To Run Vanilla DDPG on the Inverted Pendulum Environment.
eval_ddpg.py --config config/InvertedPendulum_vanilla.json --path_prefix models/vanilla-ddpg
eval_ddpg.py --config config/InvertedPendulum_vanilla.json --path_prefix models/vanilla-ddpg test_config:attack_params:enabled=true
eval_ddpg.py --config config/InvertedPendulum_vanilla.json --path_prefix models/vanilla-ddpg --repeat_test True test_config:attack_params:enabled=true
eval_ddpg.py --config config/InvertedPendulum_vanilla.json --path_prefix models/vanilla-ddpg test_config:attack_params:enabled=true test_config:OARL=true
eval_ddpg.py --config config/InvertedPendulum_vanilla.json --path_prefix models/vanilla-ddpg test_config:save_transition_path="transitions/pend_transitions"
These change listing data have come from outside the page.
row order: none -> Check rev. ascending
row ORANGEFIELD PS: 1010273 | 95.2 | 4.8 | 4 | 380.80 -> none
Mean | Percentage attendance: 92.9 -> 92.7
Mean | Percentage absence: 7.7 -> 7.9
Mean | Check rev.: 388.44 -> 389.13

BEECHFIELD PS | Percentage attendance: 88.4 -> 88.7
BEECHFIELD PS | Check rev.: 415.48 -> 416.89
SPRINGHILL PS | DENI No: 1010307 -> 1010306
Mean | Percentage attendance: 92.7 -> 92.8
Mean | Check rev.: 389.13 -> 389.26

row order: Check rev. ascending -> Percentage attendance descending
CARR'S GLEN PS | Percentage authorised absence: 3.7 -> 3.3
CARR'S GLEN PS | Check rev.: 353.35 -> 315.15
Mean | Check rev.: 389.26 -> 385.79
General configuration parameters are set in the defaults.json file. To run evaluation, we specify an additional config file, i.e InvertedPendulum_vanilla.json which overrides some parameters in defaults.json. The specific config file designates the environment, attack epsilon, and parameters for the chosen type of trained model. If a path prefix of models/vanilla-ddpg is used, then {env}_vanilla.json is the config file which should be used. {env}_robust.json corresponds to models trained with saddpg, while {env}_adv_train.json is for models trained with adversarial training.
To enable/disable the OARL defense mechanism see defaults.json. Ensure test_config:OARL=true Specific OARL detection model paths and other OARL parameters should be controlled via the specific config file, or through command line arguments.
Implementation of attacks are done in robust_ddpg.py Implementation of OARL agent is in deep_rl/agent/BaseAgent.py
[1]Huan Zhang*, Hongge Chen*, Chaowei Xiao, Bo Li, Duane Boning, and Cho-Jui Hsieh, "Robust Deep Reinforcement Learning against Adversarial Perturbations on State Observations". NeurIPS 2020 (Spotlight) (*Equal contribution)